The second part is figuring out who might need to isolate for 14 days. That’s tricky.
Several French players quarantined
Depending on how the USTA and the New York health authorities decide to play this, the French contingent at this year’s tournament could be decimated.
Already, top-ranked Gaël Monfils and Jo-Wilfried Tsonga took a pass on the bubble experience.
From what we’ve heard from boots on the ground and what the French sports newspaper L’Équipe published, players Adrian Mannarino, Grégoire Barrere and Richard Gasquet are among the group, along with doubles player Edouard Roger-Vasselin and coach Nicolas Copin.
We also heard Sunday night that Mannarino and Gasquet would be allowed out to practice – late in the day, alone with their coaches.

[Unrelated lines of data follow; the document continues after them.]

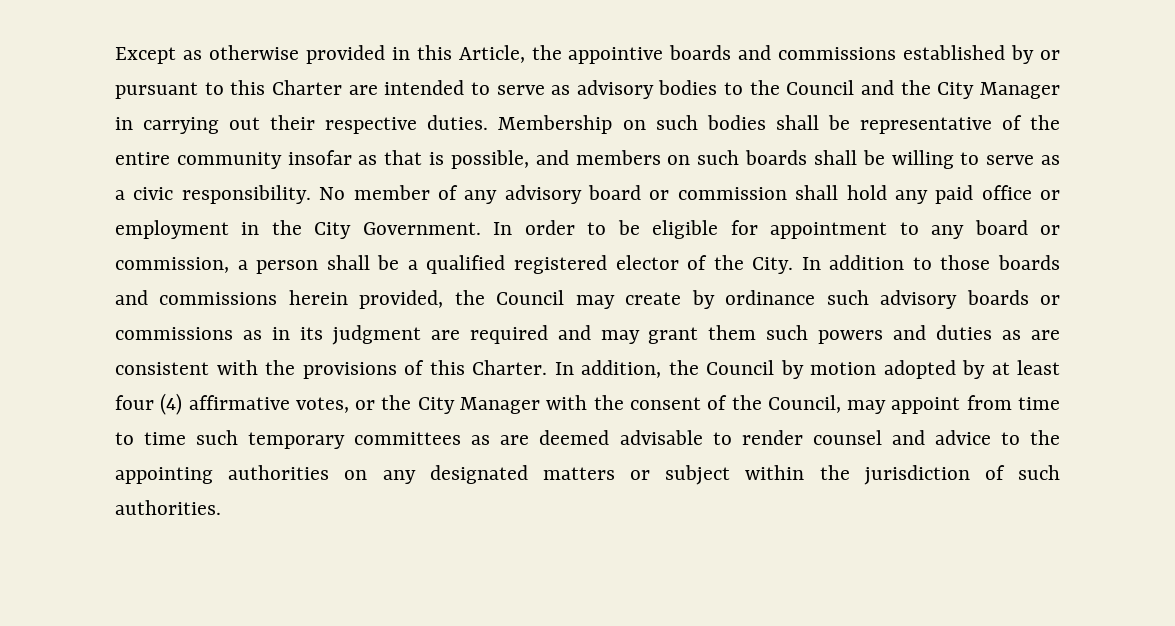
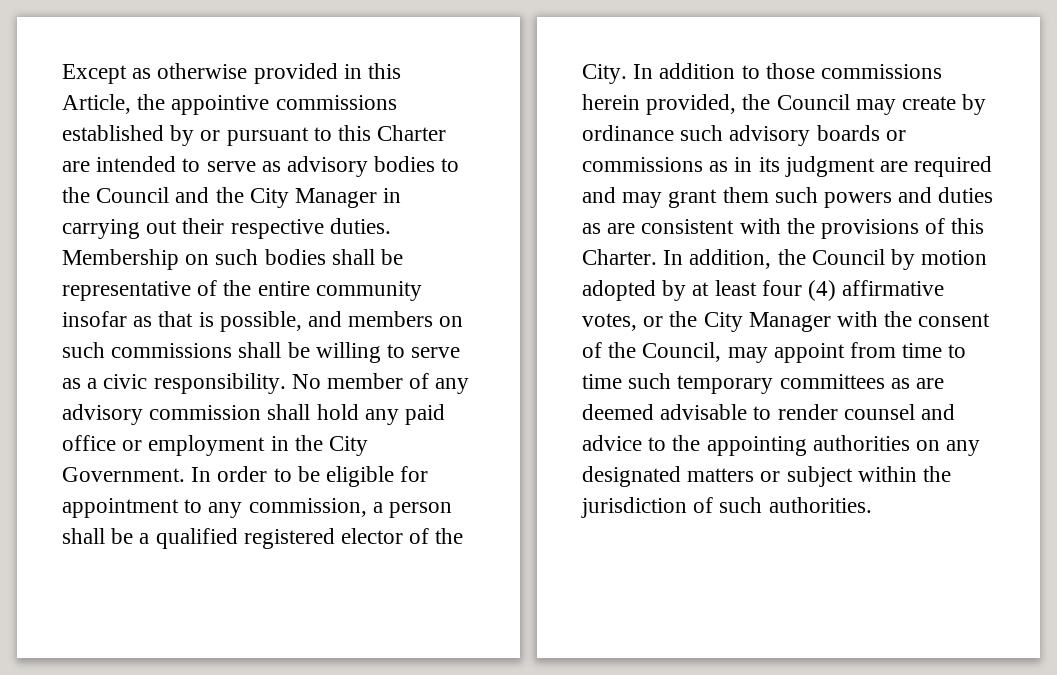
- Except as otherwise provided in this Article, the appointive boards and commissions established by or pursuant to this Charter are intended to serve as advisory bodies to the Council and the City Manager in carrying out their respective duties.
+ Except as otherwise provided in this Article, the appointive commissions established by or pursuant to this Charter are intended to serve as advisory bodies to the Council and the City Manager in carrying out their respective duties.
- Membership on such bodies shall be representative of the entire community insofar as that is possible, and members on such boards shall be willing to serve as a civic responsibility.
+ Membership on such bodies shall be representative of the entire community insofar as that is possible, and members on such commissions shall be willing to serve as a civic responsibility.
- No member of any advisory board or commission shall hold any paid office or employment in the City Government.
+ No member of any advisory commission shall hold any paid office or employment in the City Government.
- In order to be eligible for appointment to any board or commission, a person shall be a qualified registered elector of the City.
+ In order to be eligible for appointment to any commission, a person shall be a qualified registered elector of the City.
- In addition to those boards and commissions herein provided, the Council may create by ordinance such advisory boards or commissions as in its judgment are required and may grant them such powers and duties as are consistent with the provisions of this Charter.
+ In addition to those commissions herein provided, the Council may create by ordinance such advisory boards or commissions as in its judgment are required and may grant them such powers and duties as are consistent with the provisions of this Charter.

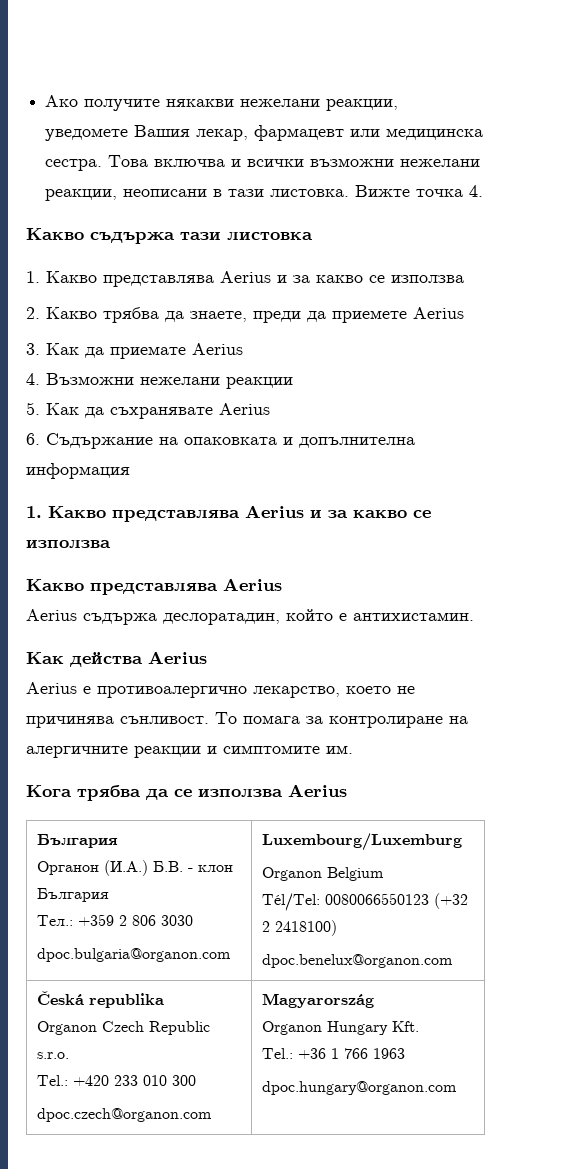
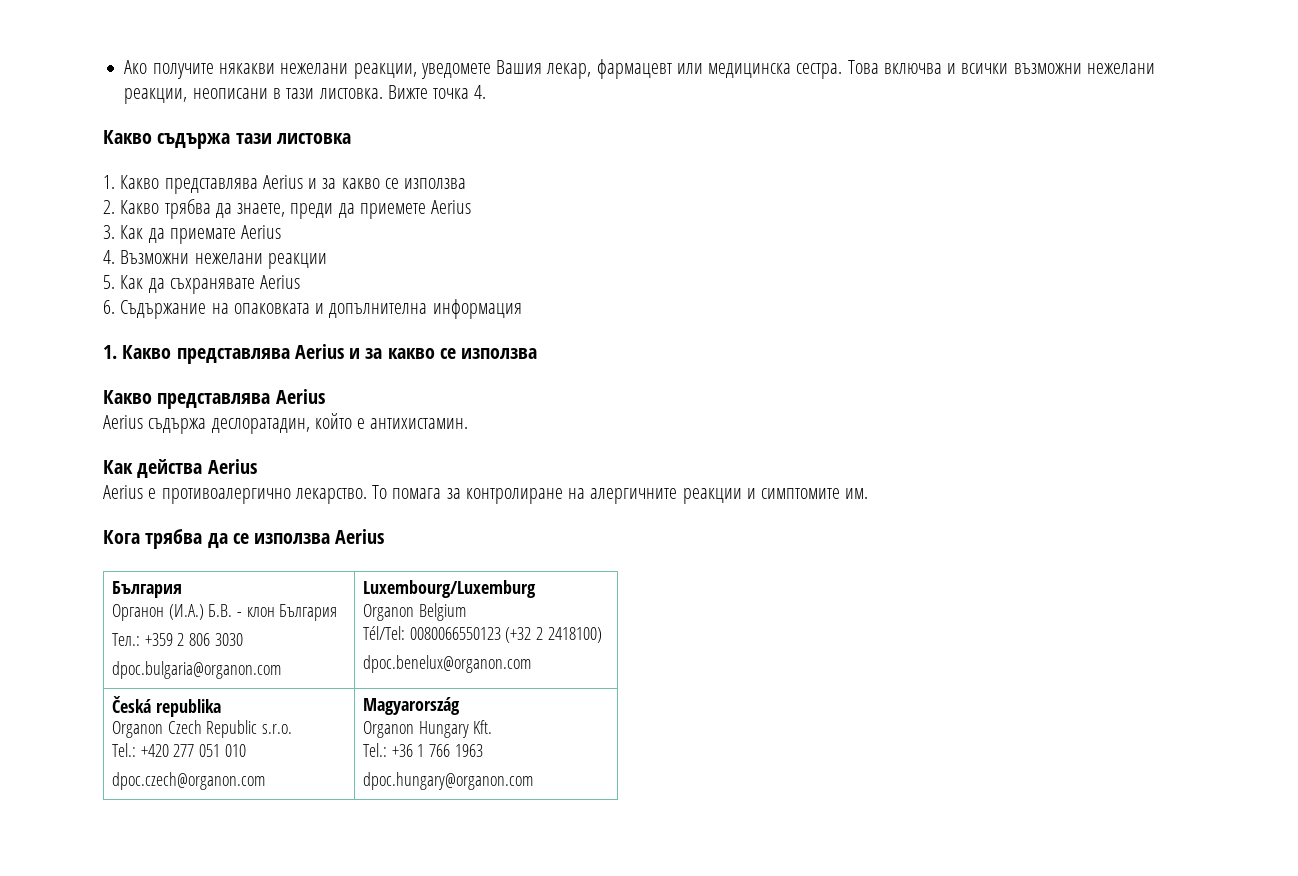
- Aerius е противоалергично лекарство, което не причинява сънливост.
+ Aerius е противоалергично лекарство.
  Česká republika
  Organon Czech Republic s.r.o.
- Tel.: +420 233 010 300
+ Tel.: +420 277 051 010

The case of Roger-Vasselin isn’t as pressing as he’s only in the doubles draw.
Gasquet is scheduled to pay Ivo Karlovic Tuesday; Mannarino is drawn against Lorenzo Sonego Monday.
Many more may have had contact
But it appears the very social Paire’s net was cast wider than that. In fact, we were told that he named … 30 people when asked so they could begin contact tracing.
According to American Noah Rubin, they’ve determined that 11 people came into close contact with Paire – but are still in the tournament.
Notably, he practiced with No. 3 seed and 2019 finalist Daniil Medvedev.
As well, observers noted card games involving as many as a half-dozen players and Paire. Notable among them were French WTA player Kristina Mladenovic and her brother Luca, who is credentialed as her coach.
We’re told that the WTA Tour had an emergency meeting late Sunday afternoon, and may have been contacting some of the women who may have had exposure.
We’ve learned that Mladenovic is still in the tournament, but she has to take special precautions such as going to the venue for her match in separate transport, and is prohibited from side trips such as going to the stringers’ area.
It would be a stroke of major good fortune if there were no more positive tests to come out of this.
And in the meantime, we’re told that the USTA has added an amendment to the waiver the players had to sign coming in – that their access to certain areas would be further restricted – such as the above-mentioned limitations to Mladenovic.
Roger-Vasselin spoke to l’Équipe Monday about being in a “bubble within a bubble”, not allowed to leave his room, even to eat, and being escorted to practice only after 4 p.m. – and not even being allowed to practice with his doubles partner, Jürgen Melzer.
And the tournament hasn’t even started yet.